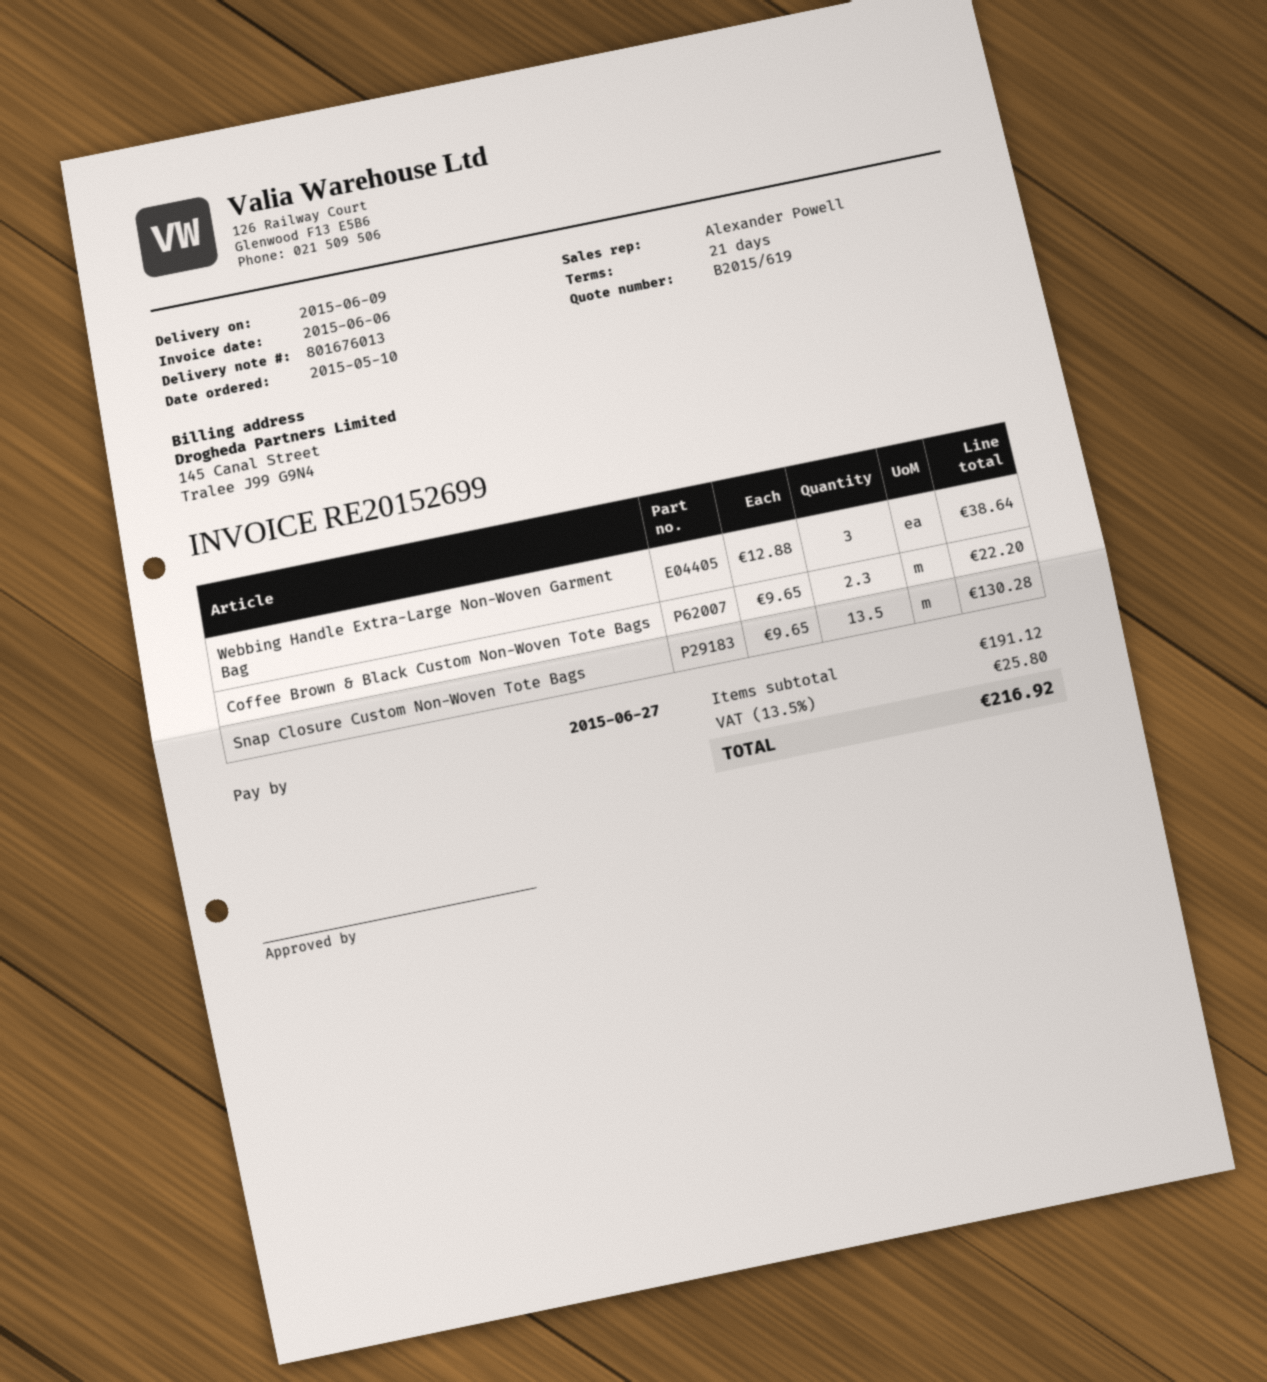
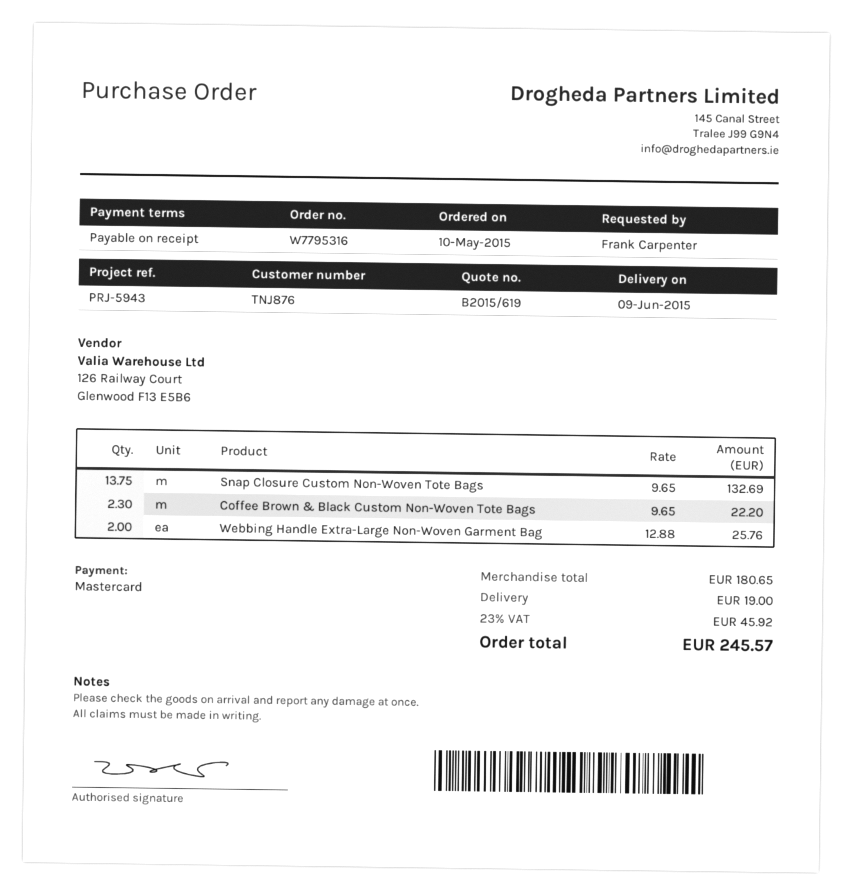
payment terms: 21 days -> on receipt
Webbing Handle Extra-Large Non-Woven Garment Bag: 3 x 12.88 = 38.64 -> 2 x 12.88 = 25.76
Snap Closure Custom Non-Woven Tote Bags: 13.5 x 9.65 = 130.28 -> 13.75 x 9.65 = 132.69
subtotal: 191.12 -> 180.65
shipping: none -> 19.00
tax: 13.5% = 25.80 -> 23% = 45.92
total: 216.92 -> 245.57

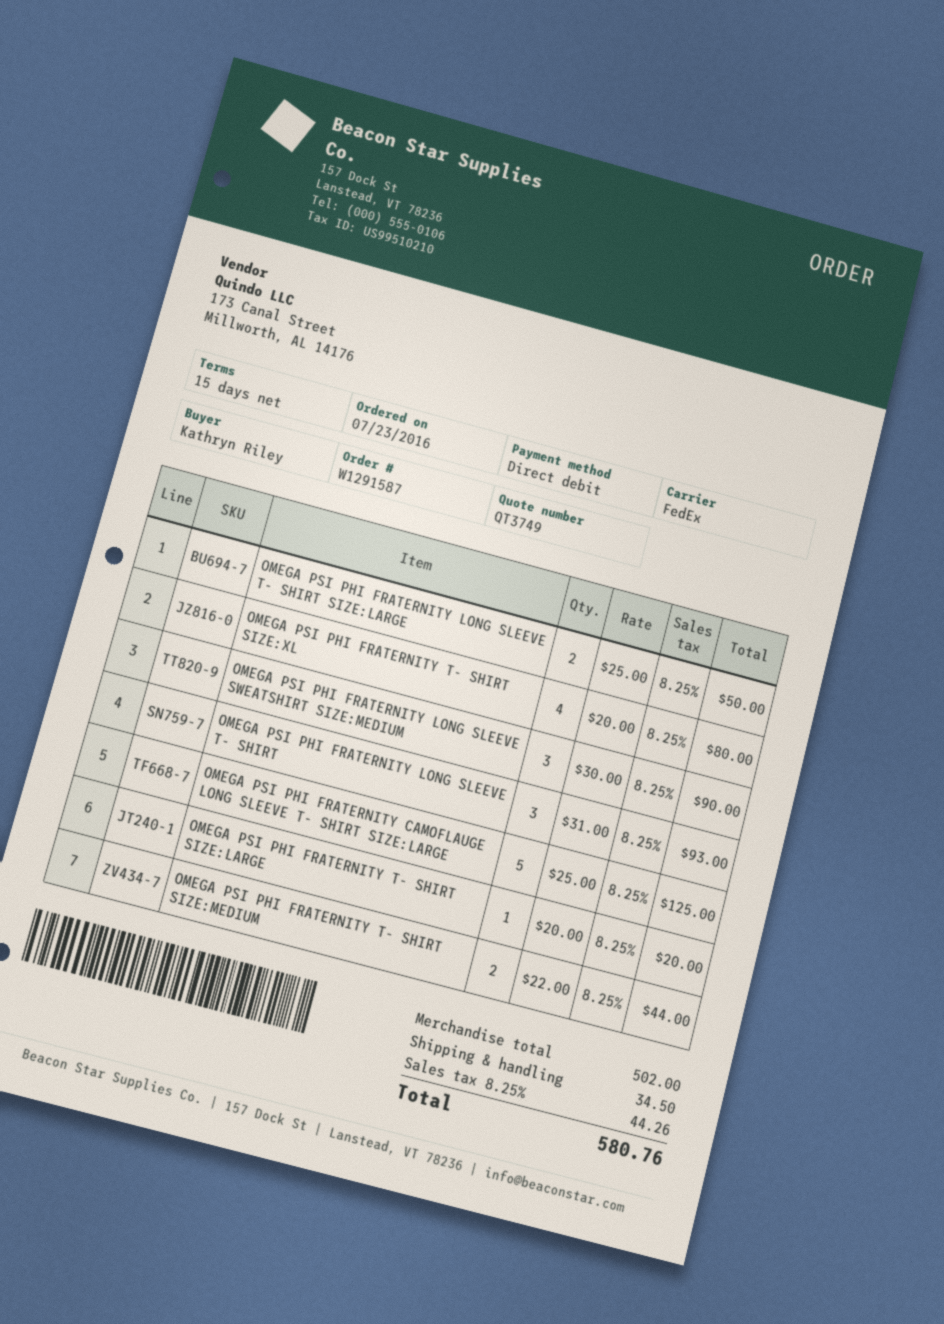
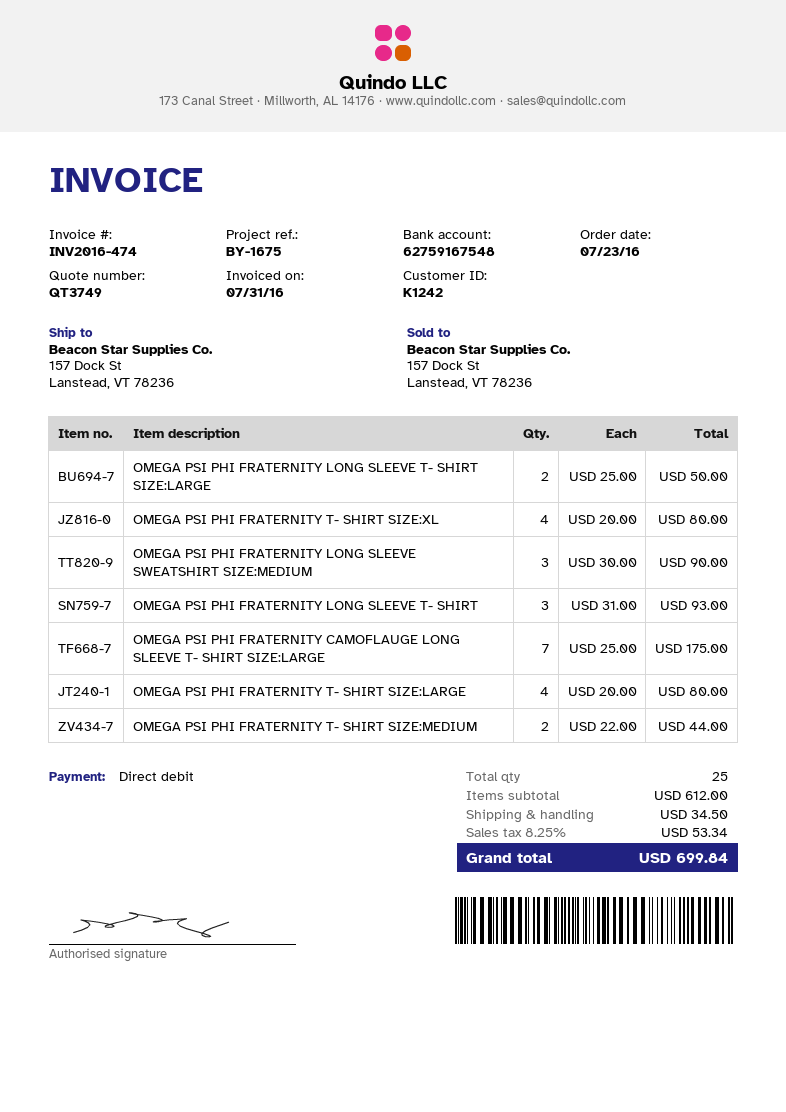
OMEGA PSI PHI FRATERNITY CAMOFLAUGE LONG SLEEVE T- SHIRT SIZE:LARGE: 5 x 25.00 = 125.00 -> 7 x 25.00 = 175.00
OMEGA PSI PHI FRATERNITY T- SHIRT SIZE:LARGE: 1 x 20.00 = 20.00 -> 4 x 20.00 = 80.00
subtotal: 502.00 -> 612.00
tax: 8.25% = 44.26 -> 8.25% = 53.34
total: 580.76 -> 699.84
◆ ◆ ◆ ◆
* **Task instructions**: Print exactly and only the lines that start at the line with "subtotal: 502.00 -> 612.00" and run through the end of the listing above.

* **The completed task**:
subtotal: 502.00 -> 612.00
tax: 8.25% = 44.26 -> 8.25% = 53.34
total: 580.76 -> 699.84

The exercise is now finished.